ACTIVITY: In the listing below, find every line containing "width" and copy it out.

DATA EXTRACTS:

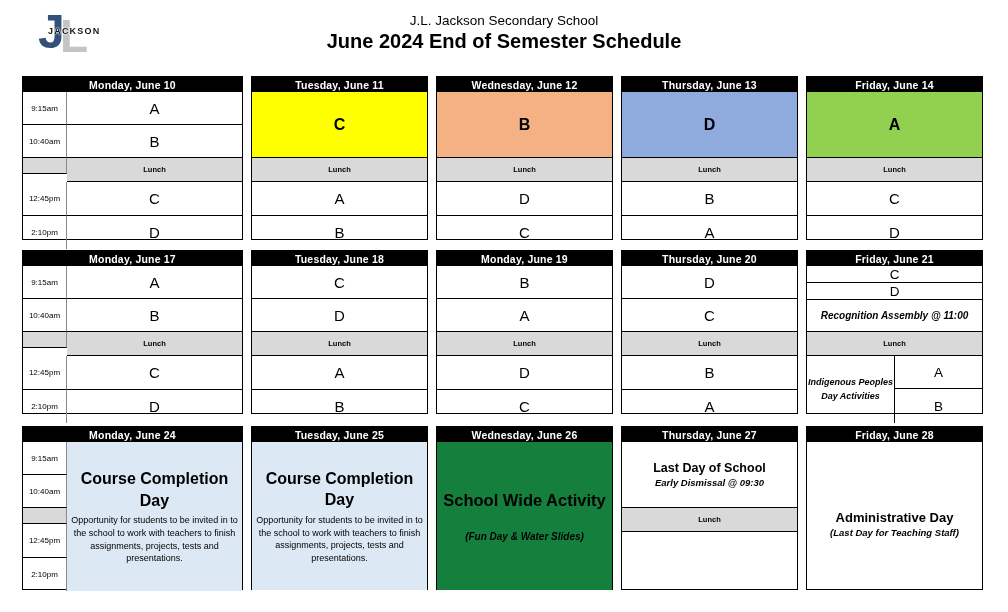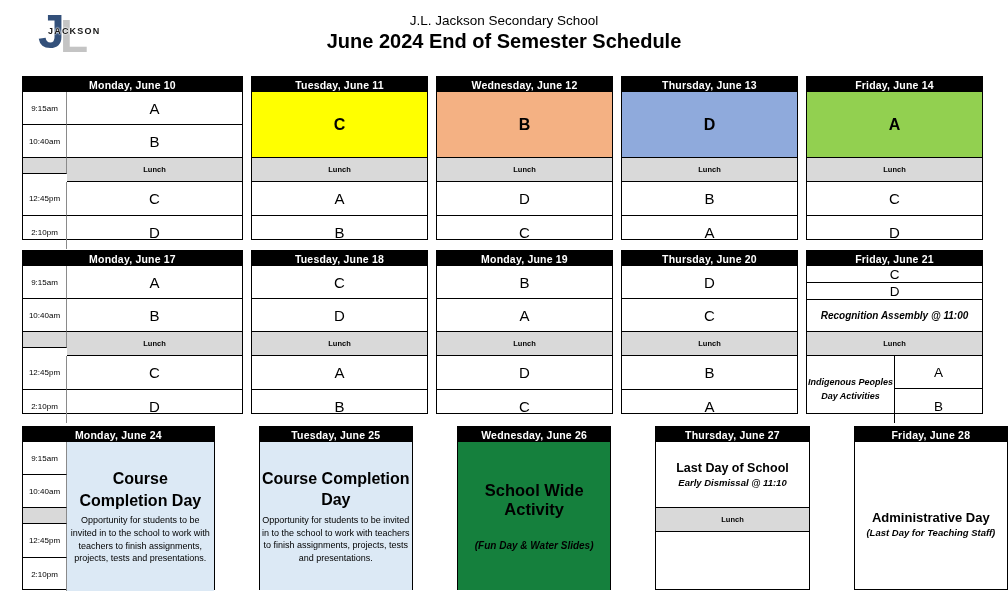--- a/index.html
+++ b/index.html
@@ -21,7 +21,7 @@
   
   .week { display:flex; margin-left:22px; }
   .week + .week { margin-top:10px; }
-  .week.last { margin-top:12px;gap:36px; }
+  .week.last { margin-top:12px; }
   .tbl { border:1.5px solid #000; background:#fff; width:177px; height:164px; }
   .tbl + .tbl { margin-left:8px; }
   .tbl.mon { width:221px; }

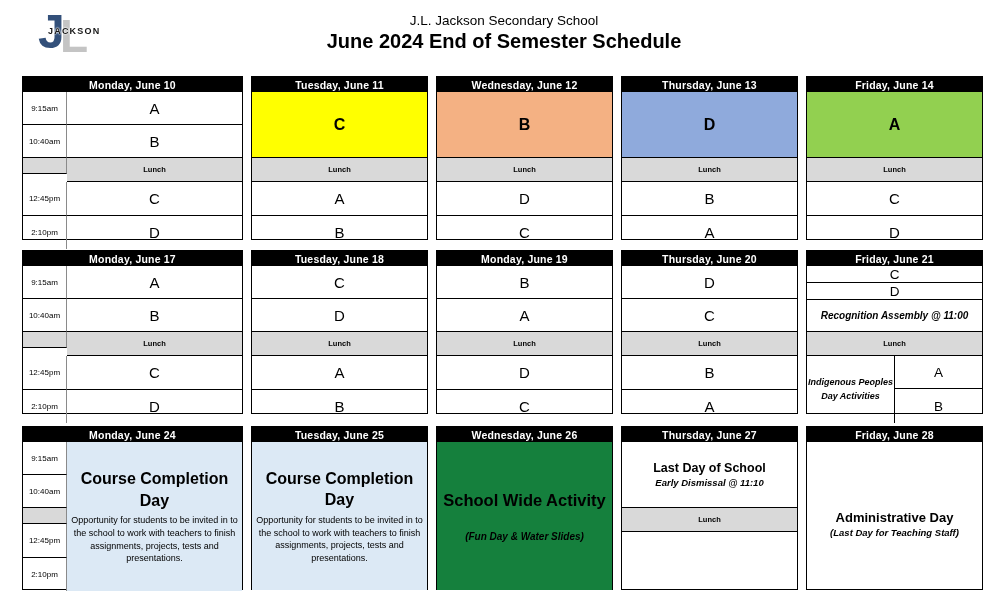--- a/index.html
+++ b/index.html
@@ -223,7 +223,7 @@
       <div class="th">Thursday, June 27</div>
       <div class="bigcell bb h66">
         <div class="lds-title">Last Day of School</div>
-        <div class="lds-sub">Early Dismissal @ 11:10</div>
+        <div class="lds-sub">Early Dismissal @ 09:30</div>
       </div>
       <div class="cell lunch bb h16">Lunch</div>
       <div class="h67"></div>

EXERCISE OUTPUT:
   .tbl { border:1.5px solid #000; background:#fff; width:177px; height:164px; }
   .tbl.mon { width:221px; }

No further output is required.